**Activity**
Beginning at the line that contains "- alignment 1", transcribe every line up to the last one in the material below. Include no other lines.

**Input**
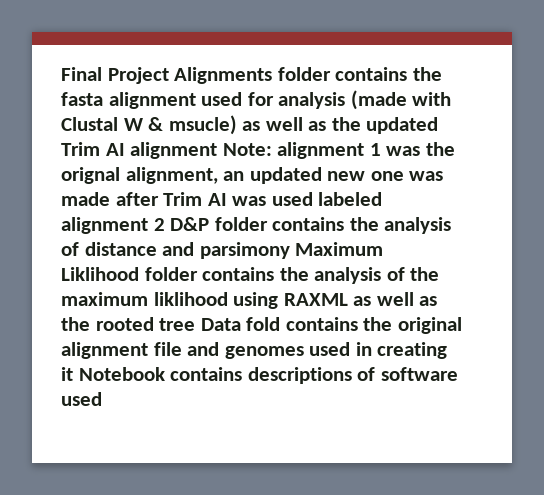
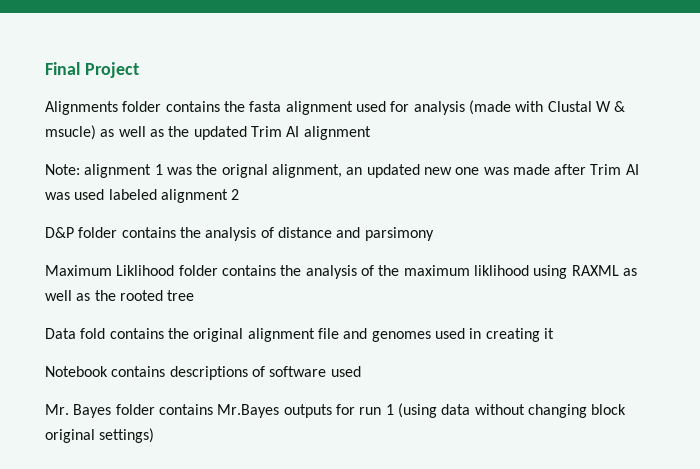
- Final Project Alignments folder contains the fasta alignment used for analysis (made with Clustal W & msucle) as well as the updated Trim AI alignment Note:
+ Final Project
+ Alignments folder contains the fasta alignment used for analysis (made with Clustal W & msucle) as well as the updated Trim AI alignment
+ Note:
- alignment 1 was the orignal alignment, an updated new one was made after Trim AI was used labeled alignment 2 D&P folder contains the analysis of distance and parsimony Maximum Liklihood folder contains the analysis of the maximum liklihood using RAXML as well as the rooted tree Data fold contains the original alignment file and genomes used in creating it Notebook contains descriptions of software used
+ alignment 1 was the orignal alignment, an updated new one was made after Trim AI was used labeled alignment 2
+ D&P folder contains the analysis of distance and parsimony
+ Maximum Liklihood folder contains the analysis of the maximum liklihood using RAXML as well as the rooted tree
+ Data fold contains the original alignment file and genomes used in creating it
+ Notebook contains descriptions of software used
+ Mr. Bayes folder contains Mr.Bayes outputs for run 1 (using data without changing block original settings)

**Result**
- alignment 1 was the orignal alignment, an updated new one was made after Trim AI was used labeled alignment 2 D&P folder contains the analysis of distance and parsimony Maximum Liklihood folder contains the analysis of the maximum liklihood using RAXML as well as the rooted tree Data fold contains the original alignment file and genomes used in creating it Notebook contains descriptions of software used
+ alignment 1 was the orignal alignment, an updated new one was made after Trim AI was used labeled alignment 2
+ D&P folder contains the analysis of distance and parsimony
+ Maximum Liklihood folder contains the analysis of the maximum liklihood using RAXML as well as the rooted tree
+ Data fold contains the original alignment file and genomes used in creating it
+ Notebook contains descriptions of software used
+ Mr. Bayes folder contains Mr.Bayes outputs for run 1 (using data without changing block original settings)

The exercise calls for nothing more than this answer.